Arabella se dio cuenta de que prefería tomarse de las manos así. Su esposo también lo pensaba.
Fernando le cubrió los ojos con un lazo suave y los teleportó a algún lugar. No la hizo caminar ya que todo aquí era enorme.
Tardaría tiempo en caminar hasta allí, y temía que pudiera colapsar de hambre y agotamiento ya que no había comido nada desde ayer.
Arabella entendió por qué él le cubrió los ojos cuando finalmente le permitió ver dónde estaban.
—¡Oh, Dios mío! ¿Cuándo tuviste tiempo para preparar esto? —Arabella jadeó.
Estaban en un jardín de flores bellamente diseñado que nunca había visto antes. No reconocía las flores, pero todas eran tan bonitas.
Fernando había preparado una cita para ellos. Tendrían su comida al aire libre.
—Esto debía ser para ayer antes de comenzar a hacer cosas —las orejas de Fernando se enrojecieron ya que él fue quien no pudo esperar, por lo cual terminaron haciéndolo de inmediato.
«Qué dulce. Él realmente preparó una cita para nosotros, pero saltamos a hacer cosas traviesas», se rió Arabella.
—Estas son para ti —Fernando le entregó un ramo de flores del jardín.
—¡Gracias! Son tan bonitas —Arabella acarició las flores suavemente. Tenían una fragancia dulce también.
—Estas flores solo crecen aquí en Estrella. Significan amor eterno y compromiso —las orejas de Fernando estaban rojas a pesar de intentar parecer calmado y sereno mientras lo decía.
«Oh, Dios mío. ¿Es esto una promesa?»
Los humanos normalmente se prometen esto unos a otros.

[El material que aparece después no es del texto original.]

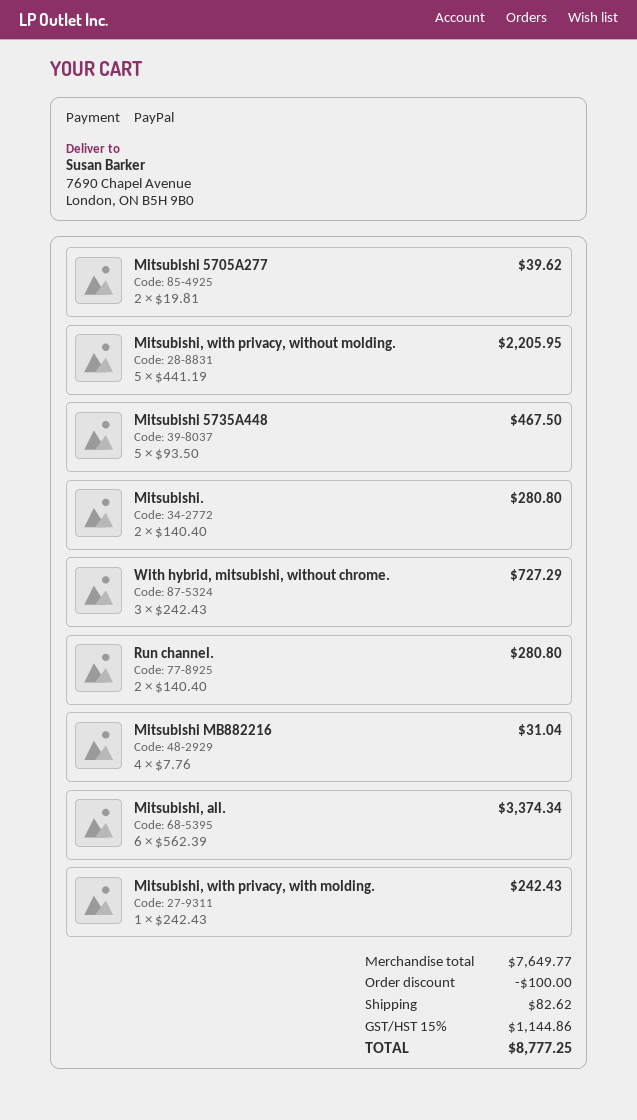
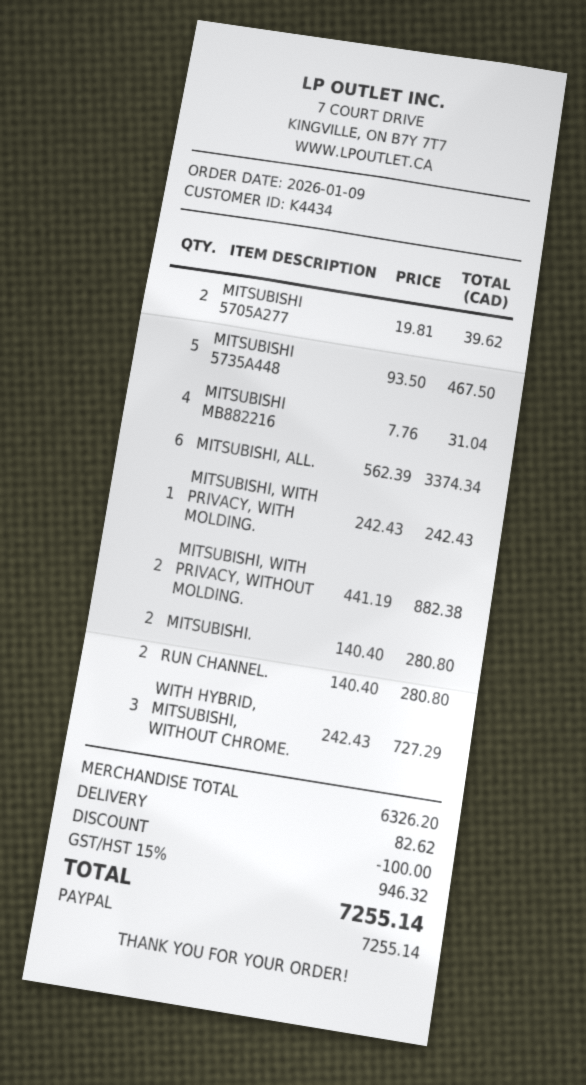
Mitsubishi, with privacy, without molding.: 5 x 441.19 = 2205.95 -> 2 x 441.19 = 882.38
subtotal: 7649.77 -> 6326.20
tax: 15% = 1144.86 -> 15% = 946.32
total: 8777.25 -> 7255.14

Pero para Fernando, que tenía una vida enormemente larga, esto significaba mucho ya que estarían juntos por mucho, mucho tiempo.

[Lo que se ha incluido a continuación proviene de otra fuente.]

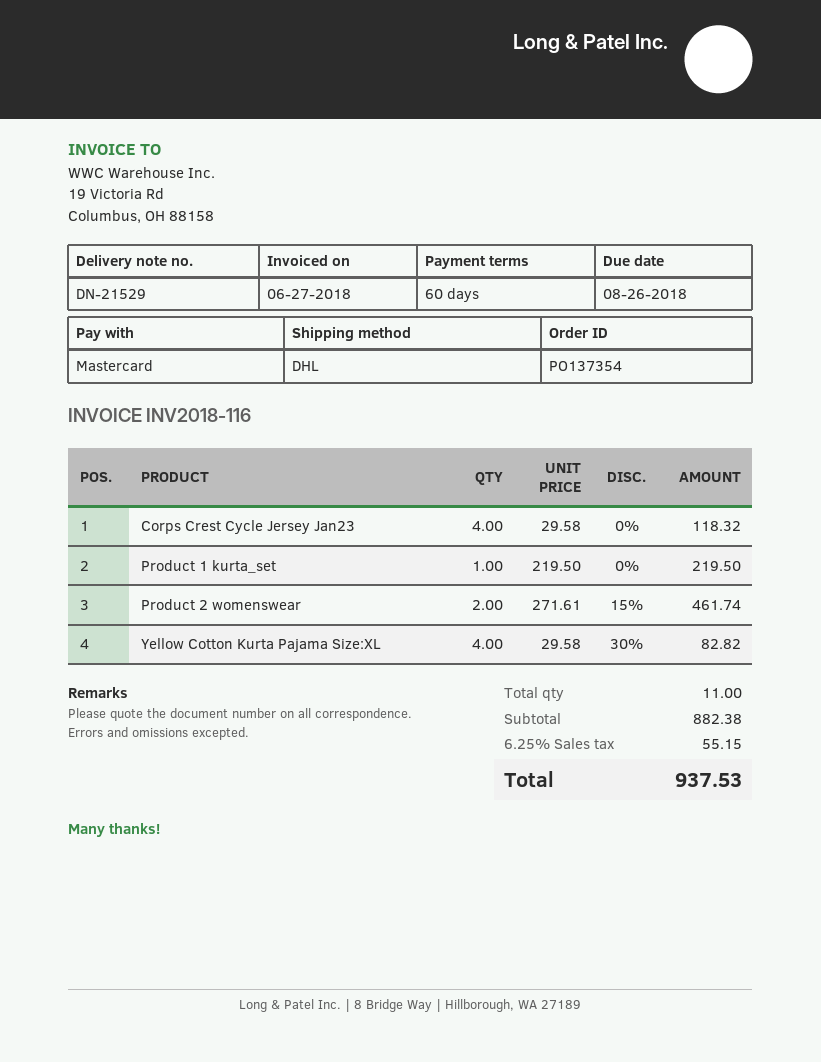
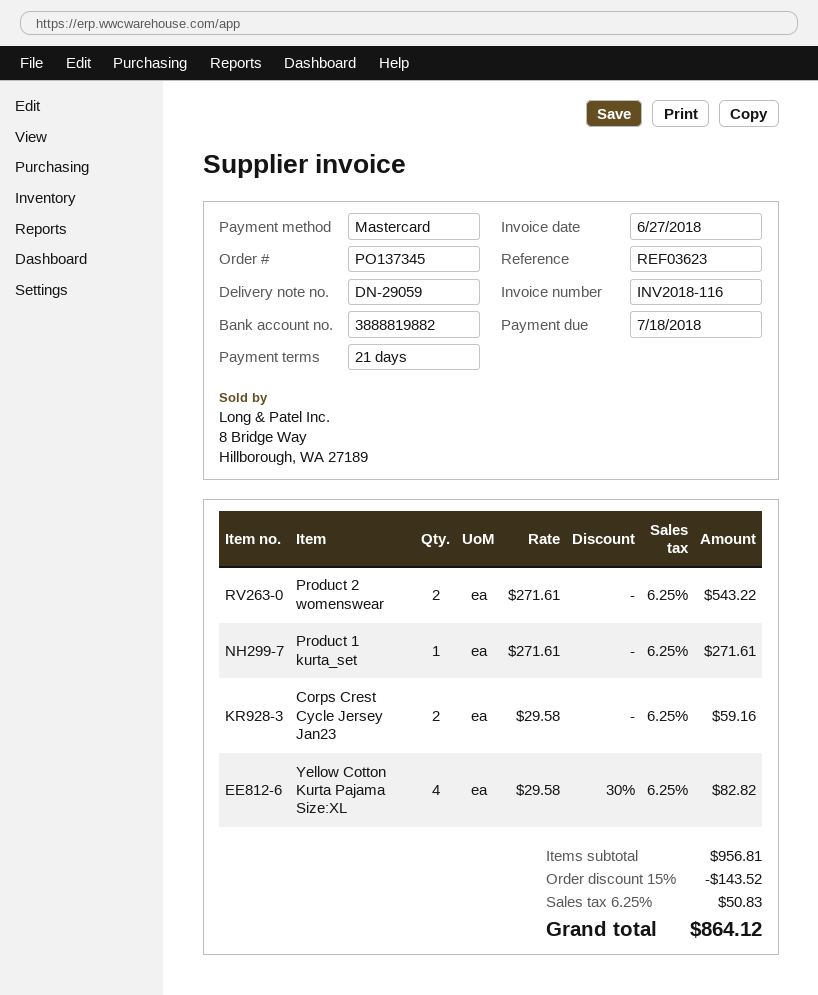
order number: PO137354 -> PO137345
delivery note number: DN-21529 -> DN-29059
payment terms: 60 days -> 21 days
due date: 2018-08-26 -> 2018-07-18
Corps Crest Cycle Jersey Jan23: 4 x 29.58 = 118.32 -> 2 x 29.58 = 59.16
Product 1 kurta_set: 1 x 219.50 = 219.50 -> 1 x 271.61 = 271.61
Product 2 womenswear: 2 x 271.61 - 15% = 461.74 -> 2 x 271.61 = 543.22
subtotal: 882.38 -> 956.81
discount: none -> 15% = 143.52
tax: 6.25% = 55.15 -> 6.25% = 50.83
total: 937.53 -> 864.12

Estaba prometiendo amarla y permanecer comprometido con ella eternamente.
¿Quién sabía que su esposo podía ser tan dulce?
Incluso buscó flores para expresar lo que quería decirle. Solía simplemente conseguir cualquier flor recomendada por Ramón, o las que notaba que parecía que le gustaban, sin saber lo que significaban.
—Arabella, no sé cuánto tiempo dura mi vida, pero juro amarte y valorarte por el resto de mi vida —Fernando le cupó las mejillas y la miró con ojos cálidos y gentiles.
—Gracias, Fernando. Yo también lo haré —le dio un abrazo y un besito en la mejilla.
[Estoy tan feliz que siento como si estuviera flotando.]
—Soy el más agradecido desde el fondo de mi corazón de que hayas elegido aceptar ser mi compañera y vivir conmigo aquí algún día. El marcado está oficialmente completo ahora que lo hemos consumado. Incluso si algún día lo lamentas, no puedes huir de mí ahora.
—No tenía planes de huir —Arabella se rió.
Fernando la besó en los labios y sonrió contento.
Una vez que Fernando dio una señal, Alfredo llegó para servirles comida y Arabella se dio cuenta de cuánto hambre tenía.
Se sentía tan feliz y relajada que comió mucho más de lo habitual.
Su esposo estaba encantado por ello, pero al mismo tiempo, pensó que tal vez debería reducir la cantidad de veces que lo hacen para que ella no estuviera demasiado agotada.